Character Analysis
Mendoza
The brigand-poetaster is depicted as a rather attractive man in his way. He is tall and strong, and has a fine speaking voice and a ready wit. His manners, one may reasonably assume, he learned as a waiter. "Hence my cosmopolitanism," he explained in reference to his former occupation. Inevitably he became the organizer and leader of his group, and he presides with dignity and skill at the evening meetings of the Socialist debating society high in the Spanish Sierra. If he is a man with "a Mephistophelean affectation," a swagger, and a certain sentimentality, his preeminence is unquestioned.

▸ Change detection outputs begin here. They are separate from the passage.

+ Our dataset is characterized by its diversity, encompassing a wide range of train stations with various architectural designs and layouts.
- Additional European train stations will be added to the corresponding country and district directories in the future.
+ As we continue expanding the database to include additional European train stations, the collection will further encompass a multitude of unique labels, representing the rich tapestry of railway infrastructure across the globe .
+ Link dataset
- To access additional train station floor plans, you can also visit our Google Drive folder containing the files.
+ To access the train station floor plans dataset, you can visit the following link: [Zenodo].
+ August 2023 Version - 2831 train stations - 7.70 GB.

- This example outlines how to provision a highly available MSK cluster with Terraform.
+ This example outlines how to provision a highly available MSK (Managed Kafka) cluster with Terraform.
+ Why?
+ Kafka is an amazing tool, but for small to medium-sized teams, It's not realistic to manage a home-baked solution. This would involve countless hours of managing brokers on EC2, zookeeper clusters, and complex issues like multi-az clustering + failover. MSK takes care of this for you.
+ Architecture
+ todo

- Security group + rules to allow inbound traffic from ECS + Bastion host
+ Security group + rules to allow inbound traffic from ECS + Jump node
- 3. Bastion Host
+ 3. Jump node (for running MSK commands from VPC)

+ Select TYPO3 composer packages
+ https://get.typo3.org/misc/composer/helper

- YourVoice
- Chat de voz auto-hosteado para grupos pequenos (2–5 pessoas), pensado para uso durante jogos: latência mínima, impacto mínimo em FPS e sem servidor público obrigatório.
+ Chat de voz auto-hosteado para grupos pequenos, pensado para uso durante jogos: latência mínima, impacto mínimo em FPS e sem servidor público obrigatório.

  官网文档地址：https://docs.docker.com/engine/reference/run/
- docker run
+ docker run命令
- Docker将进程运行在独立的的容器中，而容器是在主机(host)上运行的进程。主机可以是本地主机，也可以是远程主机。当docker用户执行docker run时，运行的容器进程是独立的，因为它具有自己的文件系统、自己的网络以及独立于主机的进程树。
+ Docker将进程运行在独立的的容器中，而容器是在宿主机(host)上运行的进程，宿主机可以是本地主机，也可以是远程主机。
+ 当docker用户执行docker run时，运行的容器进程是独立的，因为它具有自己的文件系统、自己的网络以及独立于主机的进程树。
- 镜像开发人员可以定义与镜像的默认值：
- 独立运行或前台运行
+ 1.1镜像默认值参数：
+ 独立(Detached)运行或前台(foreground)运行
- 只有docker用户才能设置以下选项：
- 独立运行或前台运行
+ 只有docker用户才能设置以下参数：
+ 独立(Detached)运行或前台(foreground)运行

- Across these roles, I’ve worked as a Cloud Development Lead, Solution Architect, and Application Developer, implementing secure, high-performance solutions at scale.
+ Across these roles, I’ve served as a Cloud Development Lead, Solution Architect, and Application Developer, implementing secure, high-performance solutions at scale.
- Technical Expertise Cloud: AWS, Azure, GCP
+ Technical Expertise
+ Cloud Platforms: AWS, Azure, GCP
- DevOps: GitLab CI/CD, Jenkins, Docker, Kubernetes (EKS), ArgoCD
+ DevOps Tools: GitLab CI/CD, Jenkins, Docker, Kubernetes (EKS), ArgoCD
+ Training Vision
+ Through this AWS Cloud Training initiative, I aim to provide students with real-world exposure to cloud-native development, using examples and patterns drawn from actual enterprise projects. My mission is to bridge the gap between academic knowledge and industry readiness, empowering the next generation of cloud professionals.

Mendoza greets Tanner in the correct manner; he is the soul of decorum. He brushes aside thoughts of discussing the ransom immediately: Business can wait while he plays the solicitous host. He is, to be sure, a romanticist. Unrequited love for Louisa Straker, cook in a private home, had driven him to banditry. Consistent with his romanticism, he is an unrestrained writer and reciter of love poetry.
Unsuccessful in love as he has been, Mendoza has nevertheless found his true calling — the robbing of the rich in order, as he explains, to correct the "injustice of the existing distribution of wealth." He has proved his capabilities by getting Malone to invest in his enterprise although the American millionaire knew none of the details concerning it at the time of his investment.